(Assigned task):
Every line of the data below should be retyped exactly, with no images carried over.

(Available data):
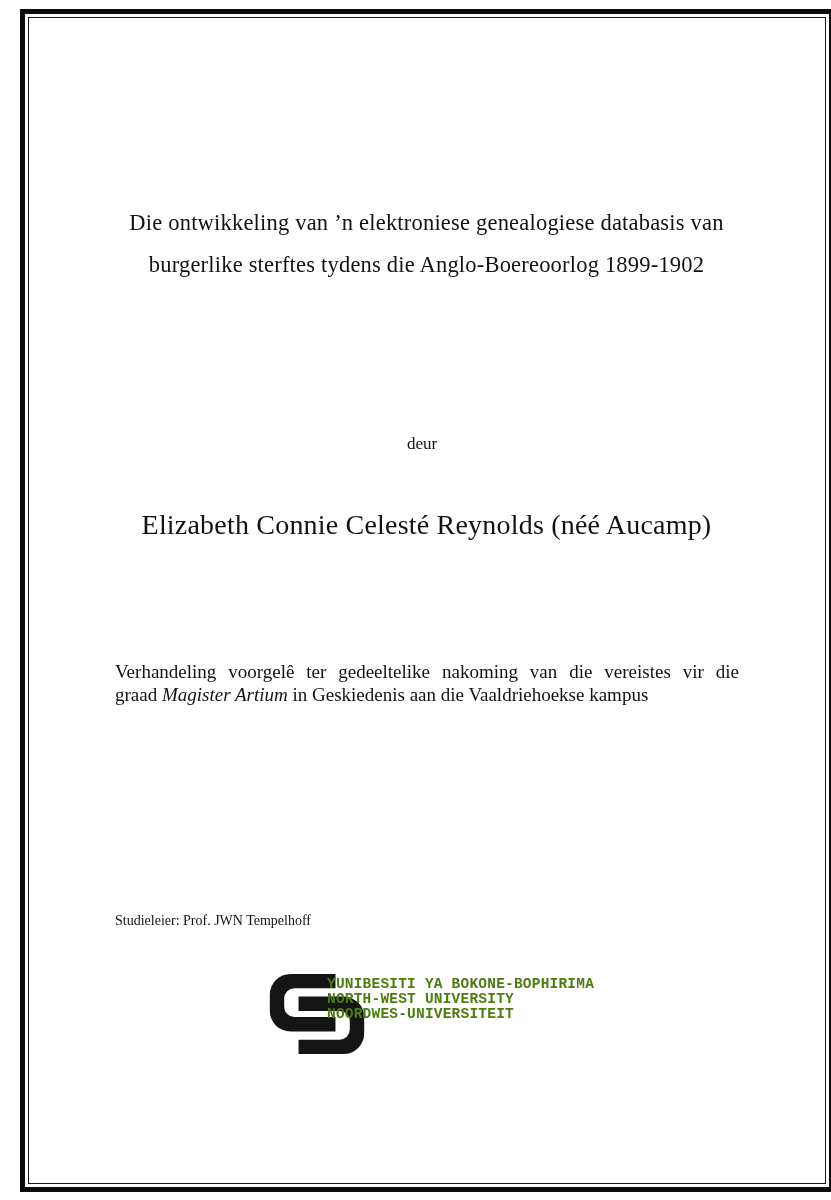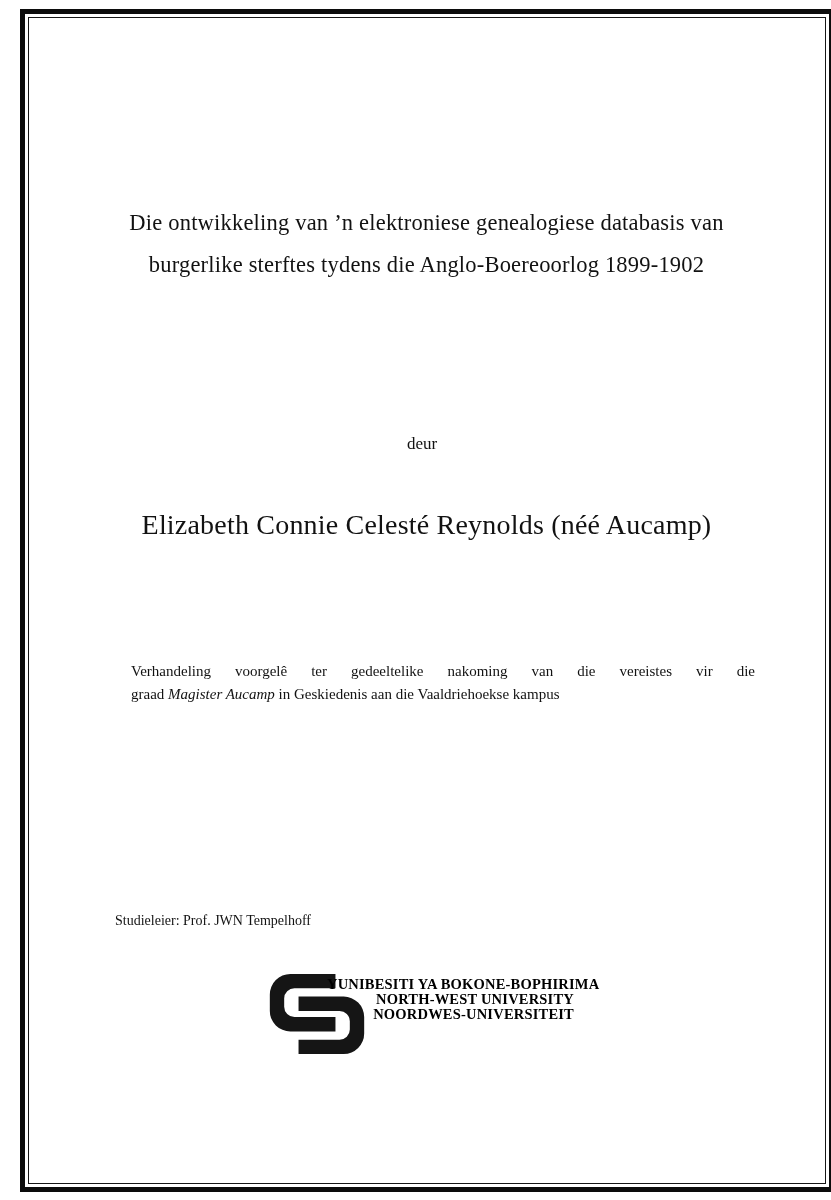--- a/index.html
+++ b/index.html
@@ -53,24 +53,24 @@
     left: 0; right: 0;
     top: 511px;
     text-align: center;
     font-size: 28px;
     line-height: 28px;
     letter-spacing: 0.2px;
     white-space: nowrap;
   }
   .statement-block {
     position: absolute;
-    left: 120px;
+    left: 104px;
     top: 660px;
     width: 624px;
-    font-size: 15px;
+    font-size: 19px;
     line-height: 23.2px;
   }
   .statement-justified {
     text-align: justify;
     text-align-last: justify;
   }
   .italic { font-style: italic; }
   .supervisor-block {
     position: absolute;
     left: 104px;
@@ -89,28 +89,28 @@
     position: absolute;
     left: 0; top: 2px;
     width: 100px;
     height: 80px;
   }
   .logo-text {
     position: absolute;
     left: 60px;
     top: 5px;
     width: 247px;
-    text-align: right;
-    font-family: Liberation Serif, serif;
+    text-align: left;
+    font-family: Liberation Mono, monospace;
     font-weight: 700;
     font-size: 14.5px;
     line-height: 15.2px;
     letter-spacing: 0.2px;
     white-space: nowrap;
-    color: #000000;
+    color: #4d7c0f;
   }
 </style>
 </head>
 <body>
 
 <div class="page">
 
   <div class="frame-outer"></div>
   <div class="frame-inner"></div>
 
@@ -118,21 +118,21 @@
     <div>Die ontwikkeling van ’n elektroniese genealogiese databasis van</div>
     <div>burgerlike sterftes tydens die Anglo-Boereoorlog 1899-1902</div>
   </div>
 
   <div class="deur-line">deur</div>
 
   <div class="author-line">Elizabeth Connie Celesté Reynolds (néé Aucamp)</div>
 
   <div class="statement-block">
     <div class="statement-justified">Verhandeling voorgelê ter gedeeltelike nakoming van die vereistes vir die</div>
-    <div><span>graad </span><span class="italic">Magister Aucamp</span><span> in Geskiedenis aan die Vaaldriehoekse kampus</span></div>
+    <div><span>graad </span><span class="italic">Magister Artium</span><span> in Geskiedenis aan die Vaaldriehoekse kampus</span></div>
   </div>
 
   <div class="supervisor-block">
     <div>Studieleier: Prof. JWN Tempelhoff</div>
   </div>
 
   <div class="logo">
     <svg class="logo-mark" viewBox="0 0 92 78" xmlns="http://www.w3.org/2000/svg" aria-hidden="true">
       <path fill="#151515" d="M 64 0 L 20 0 A 20 20 0 0 0 0 20 L 0 36 A 20 20 0 0 0 20 56 L 64 56 L 64 42 L 24 42 A 10 10 0 0 1 14 32 L 14 24 A 10 10 0 0 1 24 14 L 64 14 Z"></path>
       <path fill="#151515" d="M 28 22 L 72 22 A 20 20 0 0 1 92 42 L 92 58 A 20 20 0 0 1 72 78 L 28 78 L 28 64 L 68 64 A 10 10 0 0 0 78 54 L 78 46 A 10 10 0 0 0 68 36 L 28 36 Z"></path>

(Your solution):
--- a/index.html
+++ b/index.html
@@ -53,24 +53,24 @@
     left: 0; right: 0;
     top: 511px;
     text-align: center;
     font-size: 28px;
     line-height: 28px;
     letter-spacing: 0.2px;
     white-space: nowrap;
   }
   .statement-block {
     position: absolute;
-    left: 120px;
+    left: 104px;
     top: 660px;
     width: 624px;
-    font-size: 15px;
+    font-size: 19px;
     line-height: 23.2px;
   }
   .statement-justified {
     text-align: justify;
     text-align-last: justify;
   }
   .italic { font-style: italic; }
   .supervisor-block {
     position: absolute;
     left: 104px;
@@ -89,28 +89,28 @@
     position: absolute;
     left: 0; top: 2px;
     width: 100px;
     height: 80px;
   }
   .logo-text {
     position: absolute;
     left: 60px;
     top: 5px;
     width: 247px;
-    text-align: right;
-    font-family: Liberation Serif, serif;
+    text-align: left;
+    font-family: Liberation Mono, monospace;
     font-weight: 700;
     font-size: 14.5px;
     line-height: 15.2px;
     letter-spacing: 0.2px;
     white-space: nowrap;
-    color: #000000;
+    color: #4d7c0f;
   }
 </style>
 </head>
 <body>
 
 <div class="page">
 
   <div class="frame-outer"></div>
   <div class="frame-inner"></div>
 
@@ -118,21 +118,21 @@
     <div>Die ontwikkeling van ’n elektroniese genealogiese databasis van</div>
     <div>burgerlike sterftes tydens die Anglo-Boereoorlog 1899-1902</div>
   </div>
 
   <div class="deur-line">deur</div>
 
   <div class="author-line">Elizabeth Connie Celesté Reynolds (néé Aucamp)</div>
 
   <div class="statement-block">
     <div class="statement-justified">Verhandeling voorgelê ter gedeeltelike nakoming van die vereistes vir die</div>
-    <div><span>graad </span><span class="italic">Magister Aucamp</span><span> in Geskiedenis aan die Vaaldriehoekse kampus</span></div>
+    <div><span>graad </span><span class="italic">Magister Artium</span><span> in Geskiedenis aan die Vaaldriehoekse kampus</span></div>
   </div>
 
   <div class="supervisor-block">
     <div>Studieleier: Prof. JWN Tempelhoff</div>
   </div>
 
   <div class="logo">
     <svg class="logo-mark" viewBox="0 0 92 78" xmlns="http://www.w3.org/2000/svg" aria-hidden="true">
       <path fill="#151515" d="M 64 0 L 20 0 A 20 20 0 0 0 0 20 L 0 36 A 20 20 0 0 0 20 56 L 64 56 L 64 42 L 24 42 A 10 10 0 0 1 14 32 L 14 24 A 10 10 0 0 1 24 14 L 64 14 Z"></path>
       <path fill="#151515" d="M 28 22 L 72 22 A 20 20 0 0 1 92 42 L 92 58 A 20 20 0 0 1 72 78 L 28 78 L 28 64 L 68 64 A 10 10 0 0 0 78 54 L 78 46 A 10 10 0 0 0 68 36 L 28 36 Z"></path>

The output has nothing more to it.